Le président américain, Donald Trump, a un conseil pour les pays dont l’approvisionnement en hydrocarbures est compromis par la guerre en Iran et la fermeture du détroit d’Ormuz. « Achetez du pétrole aux Etats-Unis d’Amérique ! », a-t-il lancé lors de son allocution à la nation, le 1er avril. Il semblerait que son vœu soit en train de se réaliser : les ventes américaines de pétrole à l’international ne se sont jamais aussi bien portées qu’en ce moment.
Selon les données du cabinet Kpler, cité par le Financial Times, les Etats-Unis devraient exporter 5,2 millions de barils par jour au mois d’avril, une hausse de 33 % par rapport au niveau d’avant-guerre (3,9 millions de barils quotidiens). Vendredi 10 avril, une flotte de 68 tankers se dirigeait vers les côtes américaines, les cales vides, prêtes à accueillir une large quantité de brut. La semaine précédant le conflit, qui a commencé le 28 février, il n’y en avait que 27.
L’essentiel de la hausse de la demande pour l’or noir américain vient d’Asie, premier continent touché par la fermeture de facto du détroit d’Ormuz depuis bientôt six semaines.

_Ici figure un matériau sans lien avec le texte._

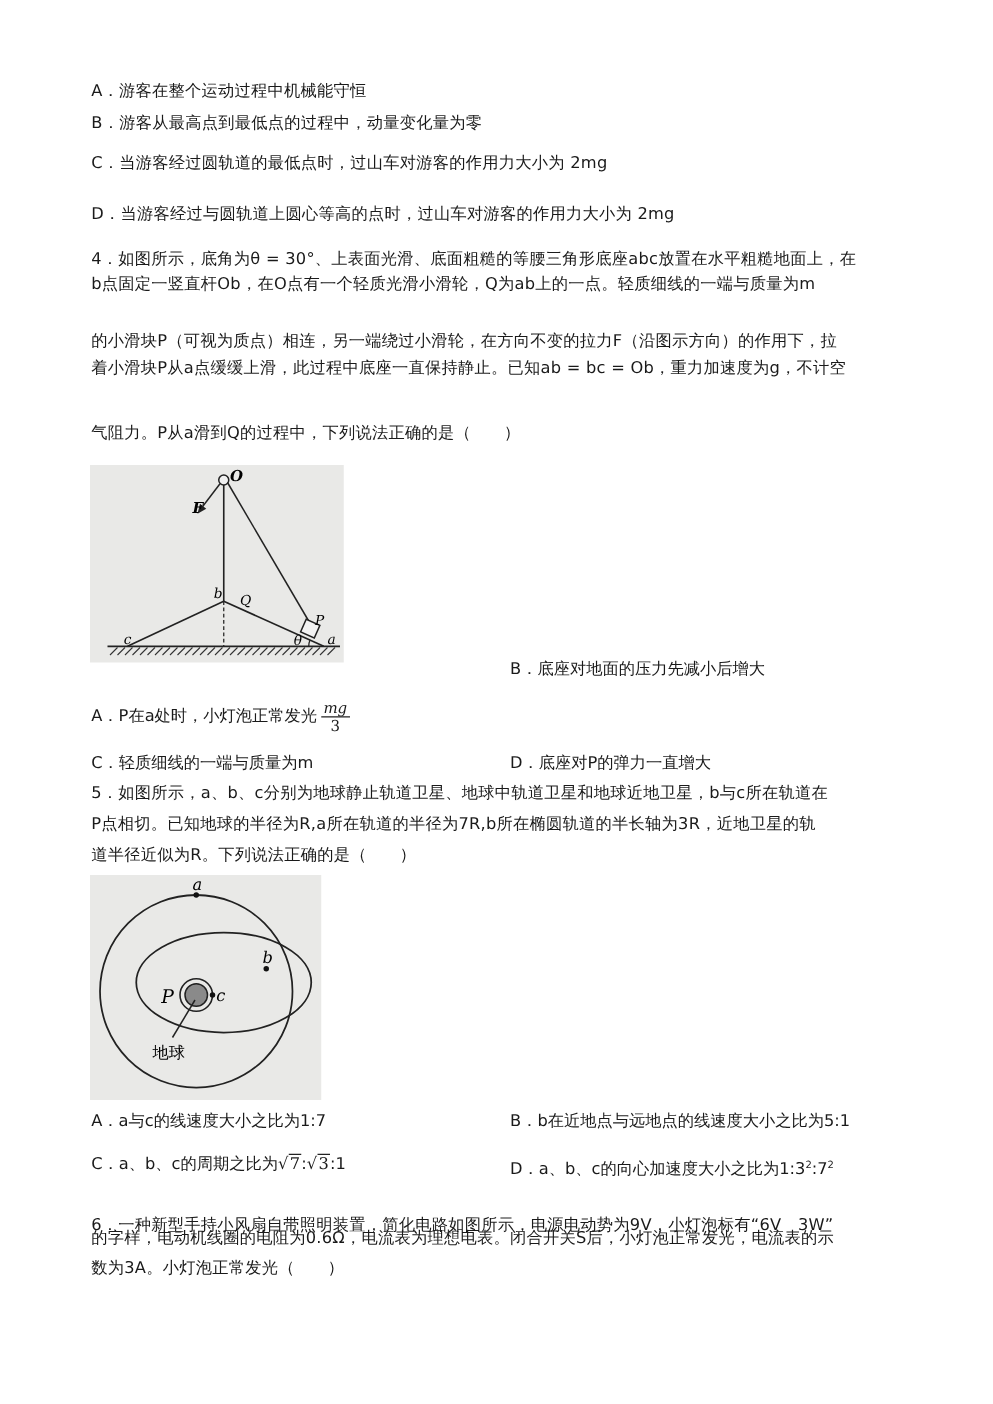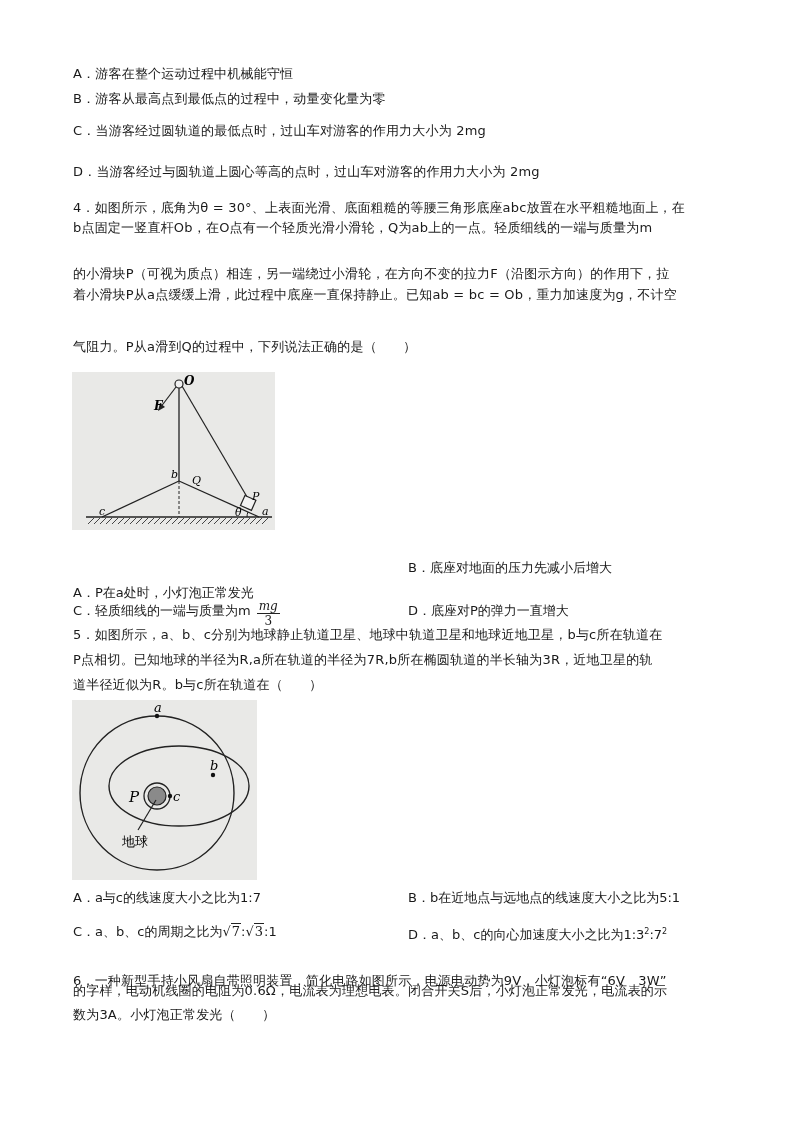--- a/index.html
+++ b/index.html
@@ -101,7 +101,7 @@
 <div class="opt-left" style="top:559px">
   <span>A．P在a处时，小灯泡正常发光</span><span class="frac"><span class="num">mg</span><span class="den">3</span></span>
 </div>
-<div class="opt-right" style="top:559px">B．底座对地面的压力先减小后增大</div>
+<div class="opt-right" style="top:527px">B．底座对地面的压力先减小后增大</div>
 <div class="opt-left" style="top:602px">C．轻质细线的一端与质量为m</div>
 <div class="opt-right" style="top:602px">D．底座对P的弹力一直增大</div>
 

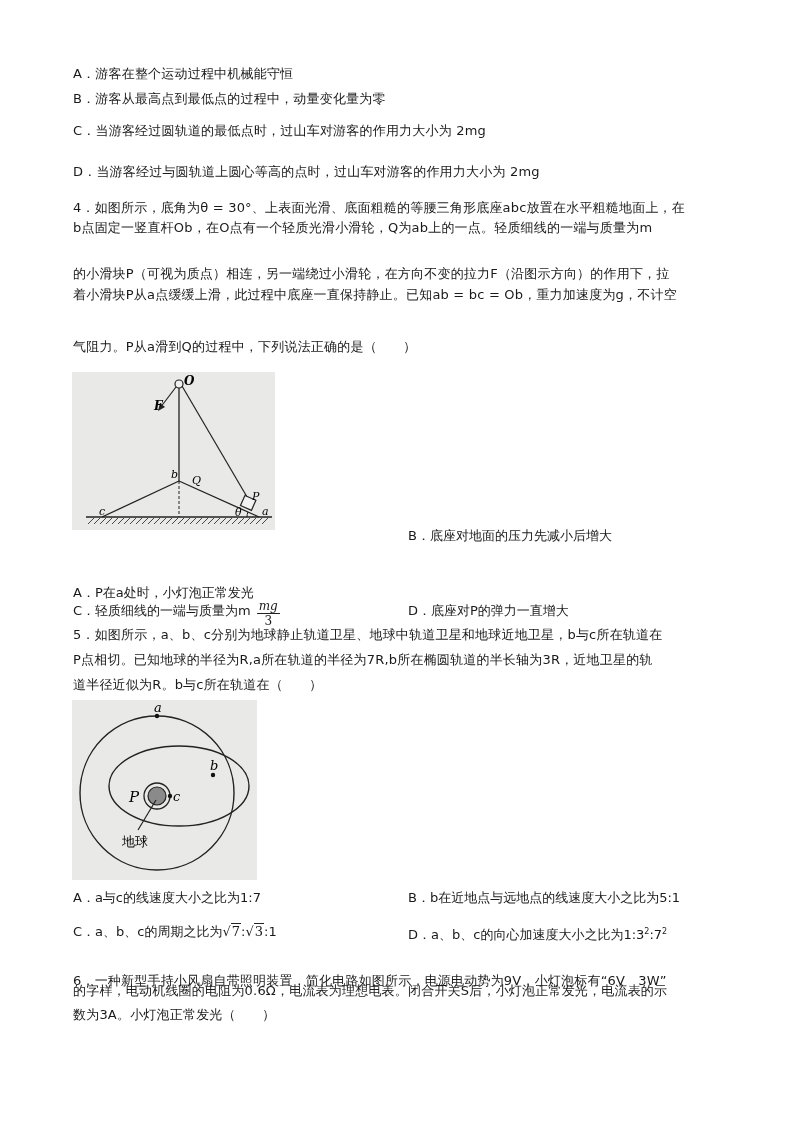--- a/index.html
+++ b/index.html
@@ -12,7 +12,7 @@
     .opt-left { position: absolute; left: 73px; white-space: nowrap; line-height: 18px; }
     .opt-right { position: absolute; left: 408px; white-space: nowrap; line-height: 18px; }
     .frac { display: inline-block; vertical-align: middle; text-align: center; font-family: "DejaVu Serif", serif; font-size: 12px; margin-left: 3px; }
-    .frac .num { display: block; font-style: italic; border-bottom: 1px solid #222; padding: 0 2px; line-height: 14px; margin-top: 40px; }
+    .frac .num { display: block; font-style: italic; border-bottom: 1px solid #222; padding: 0 2px; line-height: 14px; }
     .frac .den { display: block; line-height: 14px; }
     .figure { position: absolute; background: #e9e9e7; }
     sup { font-size: 8px; }

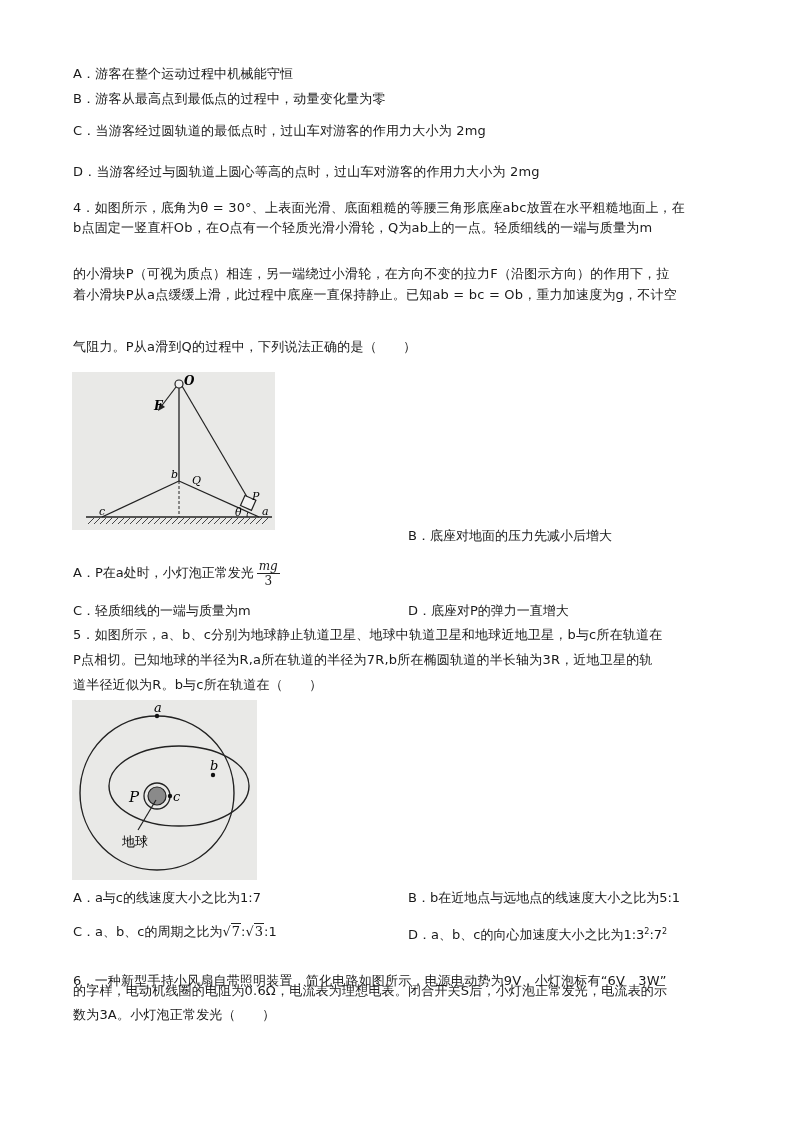--- a/index.html
+++ b/index.html
@@ -107,7 +107,7 @@
 
 <div class="line" style="top:626px">5．如图所示，a、b、c分别为地球静止轨道卫星、地球中轨道卫星和地球近地卫星，b与c所在轨道在</div>
 <div class="line" style="top:651px">P点相切。已知地球的半径为R,a所在轨道的半径为7R,b所在椭圆轨道的半长轴为3R，近地卫星的轨</div>
-<div class="line" style="top:676px">道半径近似为R。b与c所在轨道在（　　）</div>
+<div class="line" style="top:676px">道半径近似为R。下列说法正确的是（　　）</div>
 
 <div class="figure" style="left:72px; top:700px; width:185px; height:180px;">
   <svg width="185" height="180" viewBox="0 0 185 180">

En temps normal, un cinquième du commerce mondial de pétrole circule par ce couloir maritime, dont 80 % sont à destination de la Chine, de l’Inde, du Japon ou de la Corée du Sud, entre autres. Ces pays regardent désormais de l’autre côté du Pacifique, vers les Etats-Unis, devenus le premier producteur mondial de pétrole dans les années 2010, avec la révolution de la fracturation hydraulique.